Although many signal processing methodologies relevant to time series analysis are widely available in popular packages and libraries in Matlab, R, and Python, there are important aspects that should be taken into consideration as are often unique to the dataset(s) of interest:
Identifying methods and set parameters that are appropriate for a given dataset. For instance, most paleoclimate studies rely on datasets that are often unevenly-spaced in time. An analyst is then left with too choices: use a method appropriate for such datasets (e.g., the Lomb-Scargle Fourier Transform and the Weighted Wavelet Z-Transform) or regrid the data to use a more traditional method (such as the multi-taper method). Both approaches have tradeoffs that should be caefully evaluated for each problem.

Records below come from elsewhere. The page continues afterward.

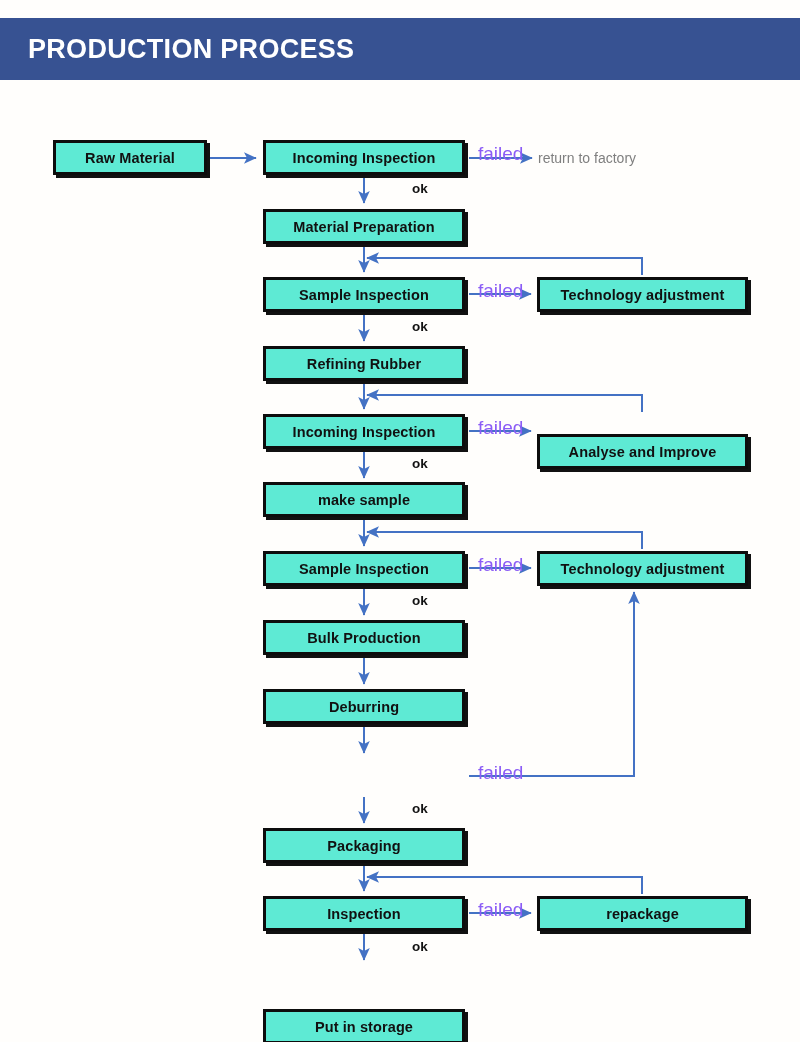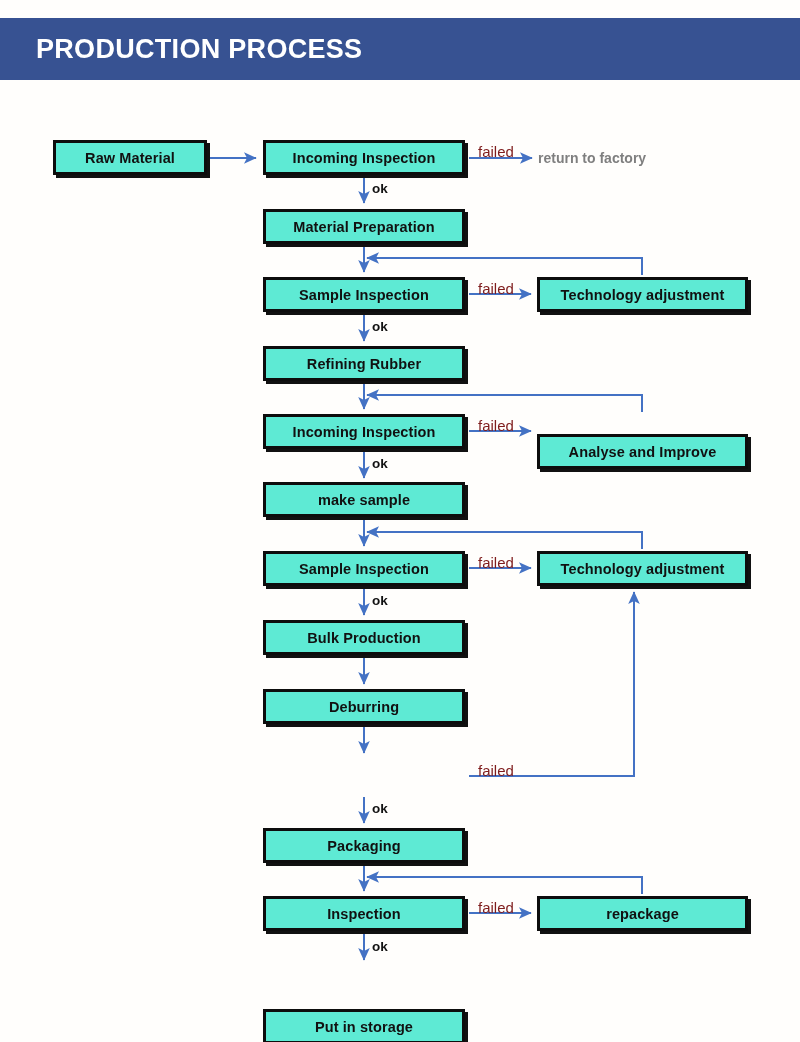--- a/index.html
+++ b/index.html
@@ -21,21 +21,21 @@
     position: absolute;
     left: 0;
     top: 18px;
     width: 800px;
     height: 62px;
     background: #375292;
     box-sizing: border-box;
   }
   .header-title {
     position: absolute;
-    left: 36px;
+    left: 28px;
     top: 50%;
     transform: translateY(-50%);
     color: #ffffff;
     font-size: 27px;
     font-weight: bold;
     letter-spacing: 0.3px;
     white-space: nowrap;
     font-family: "Liberation Sans", sans-serif;
   }
 
@@ -78,30 +78,31 @@
   .edge-label {
     position: absolute;
     font-family: "Liberation Sans", sans-serif;
     white-space: nowrap;
     line-height: 1;
   }
   .label-ok {
     color: #111111;
     font-size: 13.5px;
     font-weight: bold;
+    margin-left: 40px;
   }
   .label-failed {
-    color: #7f1d1d;
-    font-size: 15px;
+    color: #8b5cf6;
+    font-size: 19px;
     font-weight: normal;
   }
   .label-terminal {
     color: #7f7f7f;
     font-size: 14px;
-    font-weight: bold;
+    font-weight: normal;
   }
 </style>
 </head>
 <body>
 
 <div class="header-bar">
   <div class="header-title">PRODUCTION PROCESS</div>
 </div>
 
 <div class="diagram">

Preparing data for analysis. In addition to the regridding problem mentioned above, time series are often pre-processed before analysis, including standardization and detrending. Although detrending allows highlighting high-frequency periodicities that may be of interest to the researcher and to remove spurious changes, the removal of a long-term trend can mask important, deterministic signals that may provide important clues about the behavior of the climate system.
Specifying the null hypothesis. To evaluate the significance of spectral peaks in a climate time series, a researcher needs to generate a null hypothesis.
Consequently, time series analysis is often considered more of an art than a science, and a researcher may want to generate all possible solutions for their dataset to evaluate the robustness of their conclusions. This would be a duanting tasks if performed manually.
PaleoTS aims to help with this process by generating strategies for analysis and executing all possible solutions based on this strategy.
How does it work?¶
The technical details are described in the following section but for now, think about how you would describe performing a statistical analysis at a high-level. Let’s use the example of spectral analysis. Essentially, it consists of pre-processing steps such as standardization, detrending and regridding, the analysis step (transformation from the time to the frequency domain), and assessment of significance. The strategy described here can be encasulated in an abstract template as shown in the figure below.
This template can then be filled with various methods. For instance, detrending can be accomplished through linear detrending or a Savitzy-Golay filter and spectral analysis can be performed through a variety of methods. The model catalog keeps track of the methof and their associated requirements in the form of rules. For instance, MTM requires evenly-spaced data and linear detrending is only appopriate if the trend is linear. Each method has an implementation. As of September 2022, PaleoTs only uses methods available through the Pyleoclim software package, which was developed in parallel. Please note that Pyleoclim is not necessary for PaleoTS and methods from other packages can be used as long as they meet specific criteria which are detailed in Working with PaleoTS: a Tutorial.
In order for the rules to apply a data profiler allows to ‘sense’ the data. As of September 2022, we have two main sensors:
Whether the data is evenly-spaced (see this Pyleoclim method)
Whether the data contains a trend using the Mann-Kendall test from this package. We use the Hamed and Rao modified version of this test to address serial autocorrelation issues. If a trend is detected, a series of polynomials is then fitted to the data to determine whether the trend is linear. The determination is made by calculating the RMSE for each fit and identifiying the elbow for “best fit”. The method and its performance is described in a series of Jupyter Notebooks.
Based on the information about the method and the data, PaleoTS then chooses appropriate methods and steps for the data. For instance, if the data is evenly-spaced or the method doesn’t require evenly-spaced data (e.g., Lomb-Scargle), then PaleoTS will skip the regridding step. Similarly, if the profiler detects a nonlinear trend, the linear detrending method will not be applied.
Technical details¶
PaleoTS is built on the WINGS workflow system, which has been extended to include data profiler. WINGS is a semantic workflow system that assists scientists with the design of computational experiments. A unique feature of WINGS is that its workflow representations incorporate semantic constraints about datasets and workflow components, and are used to create and validate workflows and to generate metadata for new data products. Information about WINGS can be found here.